От чая они отказались. Женщина взяла распечатанные листы и скрылась за дверью. Вернувшись, затворять её за собой не стала. От этого пахнуло чем-то родным: дома, на ГТРК и на любом другом телевидении большинство дверей были вечно распахнуты. А здесь, в Москве, в том же Останкино, такого не водилось. Из-за двери послышались голоса.

— Если там, на заводе, ставить всё оборудование, то это обойдётся нам… — сказал неизвестный мужчина с оттенком раздражения в голосе.
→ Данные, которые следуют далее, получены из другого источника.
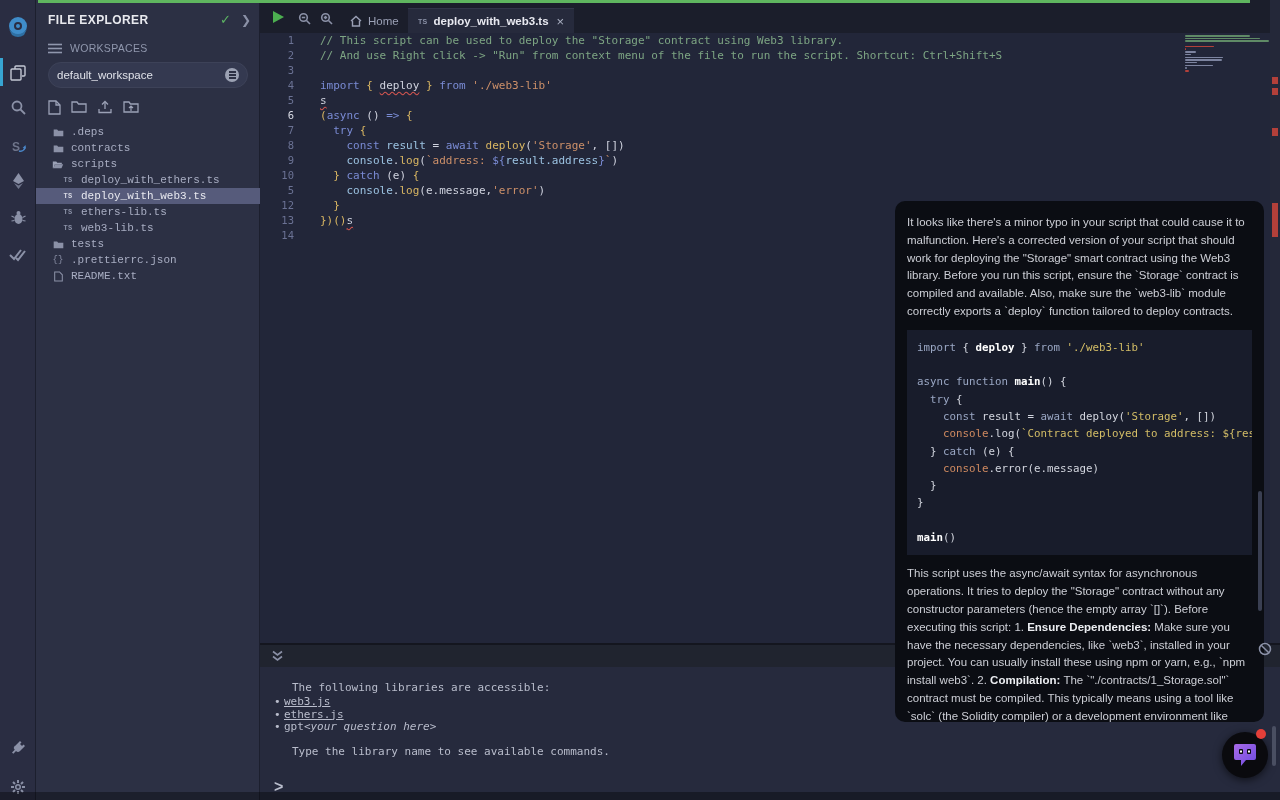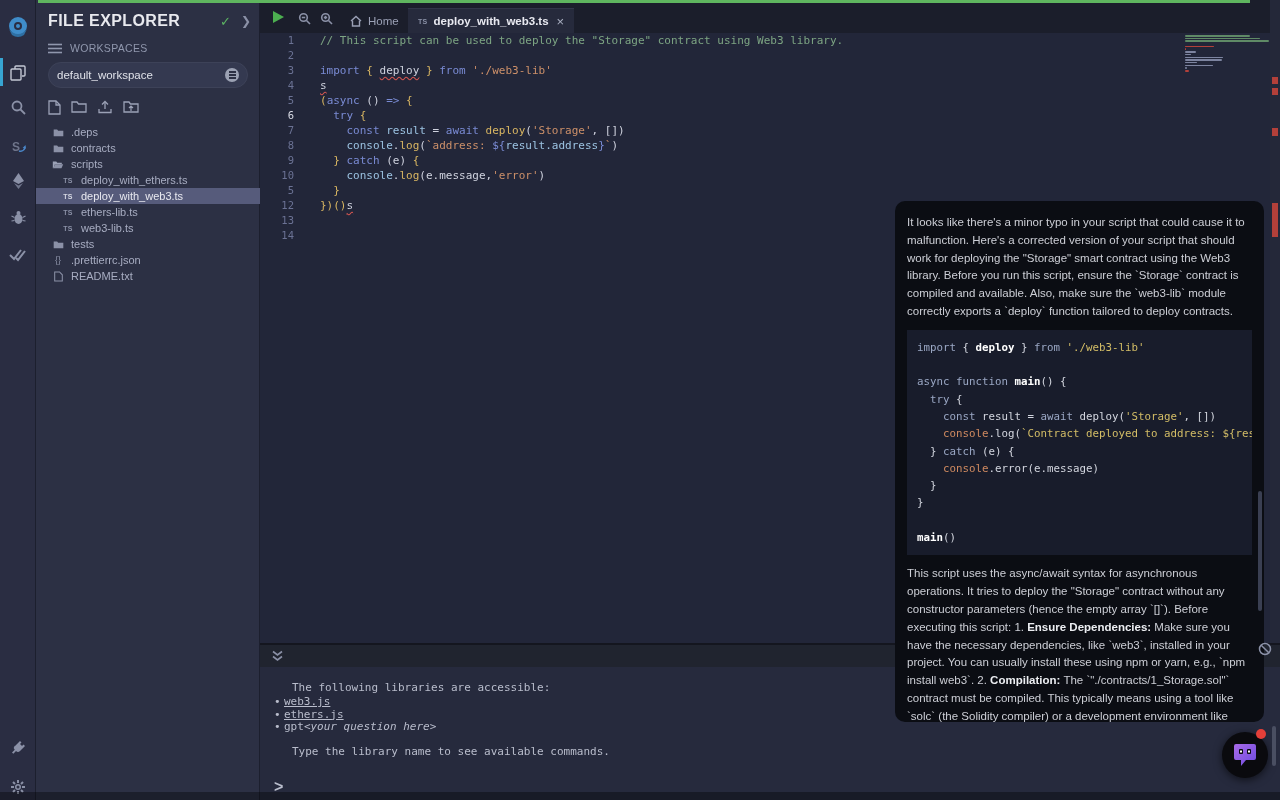--- a/index.html
+++ b/index.html
@@ -20,7 +20,7 @@
   
   #panel { left:36px; top:0; width:224px; height:800px; background:#2c3044; border-right:1px solid #1c1f2e; z-index:10; color:#a4a9bf; }
   #panel-header { position:absolute; left:12px; top:12px; right:8px; display:flex; align-items:center; }
-  #panel-title { color:#e8e9ee; font-size:16px; font-weight:bold; letter-spacing:0.4px; flex:1; }
+  #panel-title { color:#e8e9ee; font-size:12px; font-weight:bold; letter-spacing:0.4px; flex:1; }
   #panel-check { color:#5cb463; font-size:13px; margin-right:10px; }
   #panel-chevron { color:#8b91a7; font-size:12px; }
   #ws-row { position:absolute; left:12px; top:42px; display:flex; align-items:center; gap:8px; color:#9097ad; font-size:10.5px; letter-spacing:0.3px; }

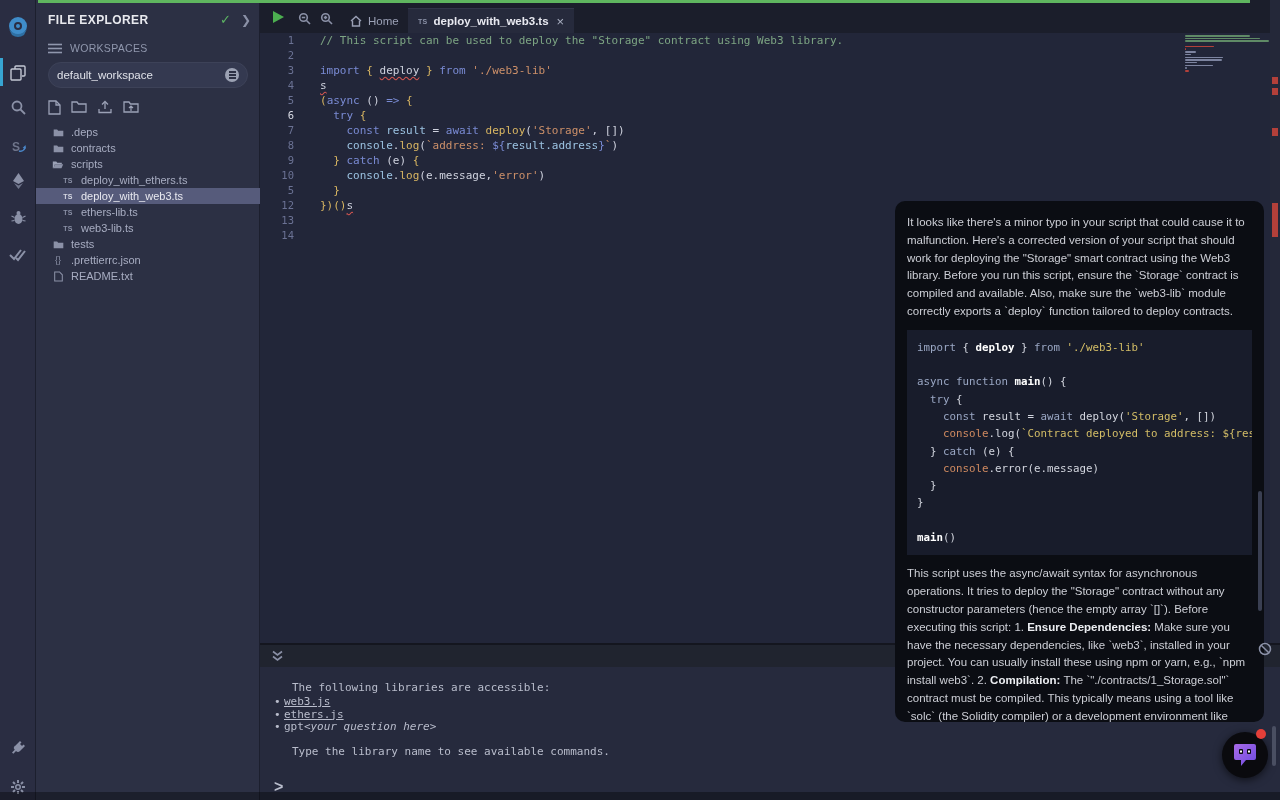--- a/index.html
+++ b/index.html
@@ -334,6 +334,7 @@
       </div>
     <div id="code">
         <div class="code-line"><span class="t-c">// This script can be used to deploy the "Storage" contract using Web3 library.</span></div>
+        <div class="code-line"><span class="t-c">// And use Right click -&gt; "Run" from context menu of the file to run the script. Shortcut: Ctrl+Shift+S</span></div>
         <div class="code-line"></div>
         <div class="code-line"><span class="t-k">import </span><span class="t-y">{ </span><span class="t-we">deploy</span><span class="t-y"> }</span><span class="t-k"> from </span><span class="t-s">'./web3-lib'</span></div>
         <div class="code-line"><span class="t-we">s</span></div>

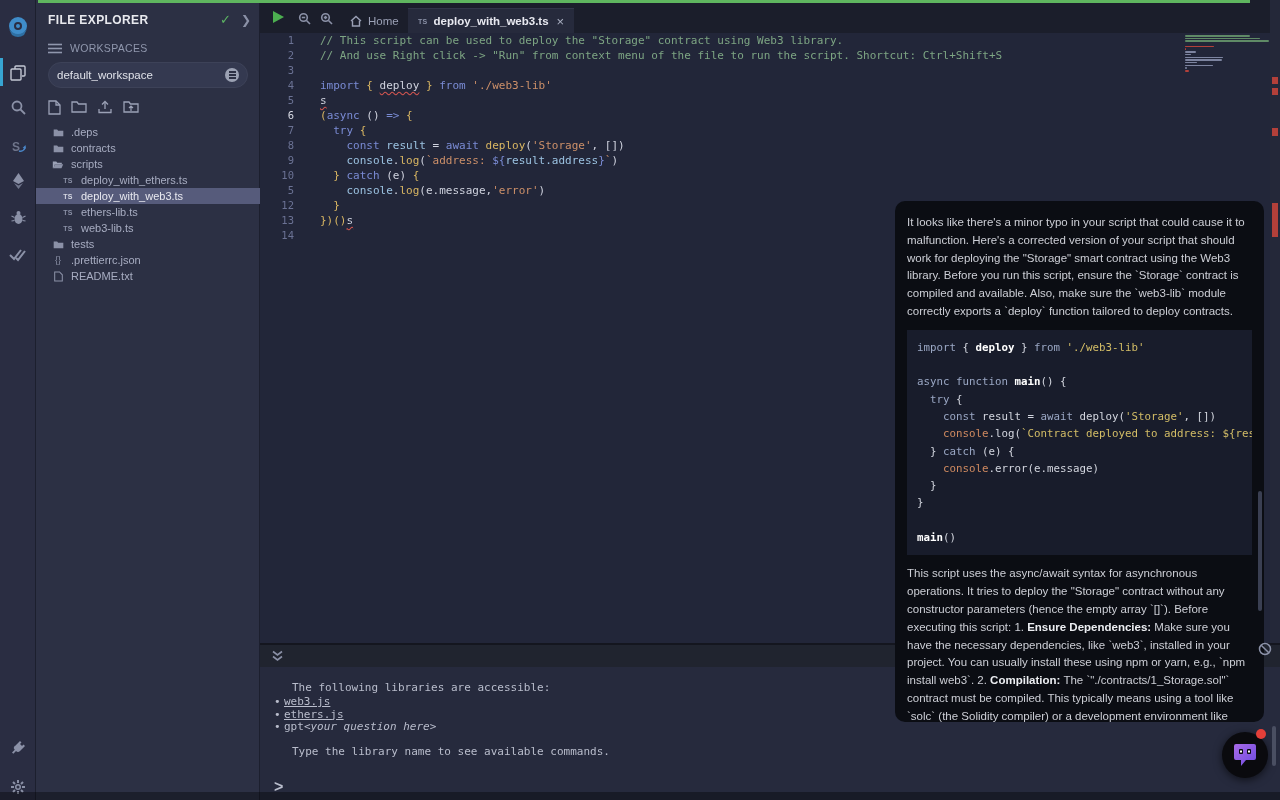--- a/index.html
+++ b/index.html
@@ -29,7 +29,7 @@
   #ws-circle { width:14px; height:14px; border-radius:50%; background:#9ba1b3; display:flex; flex-direction:column; align-items:center; justify-content:center; gap:1.5px; }
   #ws-circle i { display:block; width:7px; height:1.5px; background:#2c3044; }
   #file-actions { position:absolute; left:12px; top:100px; display:flex; gap:10px; color:#9ba1b6; }
-  #file-tree { position:absolute; left:0; top:124px; width:224px; font-size:11px; }
+  #file-tree { position:absolute; left:0; top:124px; width:224px; font-size:11px;font-family:Liberation Mono, monospace; }
   .tree-row { display:flex; align-items:center; height:16px; padding-left:14px; cursor:pointer; color:#a8adc2; white-space:nowrap; }
   .tree-row.indent { padding-left:24px; }
   .tree-row.selected { background:#565b7b; color:#e8e9f0; }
— Ещё раз доступным языком повторяю, — перебил его Артём Николаевич. — Арендованный тобой павильон на киностудии обходится в очень кругленькие суммы. Нам же нужна будет почти неделя, чтобы сменить декорации. Так ты умножь стоимость часа на восемь, ещё раз на семь и получишь сумму заметно меньшую, чем аренда этого заводского корпуса вместе со всеми прочими затратами. Раза в два меньшую. Твоя задача проследить, чтобы обещанные силовые кабели были реально запитаны. Чтобы не заниматься этими вопросами, когда съёмки начнутся.

— Но, Тёмный…

— Не зови меня Тёмным.

— Но Валька же тебя так зовёт.

— Вальке можно. Кстати, ты его Валькой не называй.

— Вы ж его так сами с Арой зовёте!

— Про Арона говорить или сам дойдёшь?

— И как же мне к вам обращаться? На «вы» и с пришёптыванием?

— Можно на «ты». Мне можешь говорить просто Артём. Всё, вали отсюдова. Да не запирай ты двери!

В приёмную вышел мужчина приятной в целом наружности. Но было в нём что-то такое, что сразу портило впечатление. Может, бесцветные глаза, скользнувшие по Лёшке, как по пустому месту?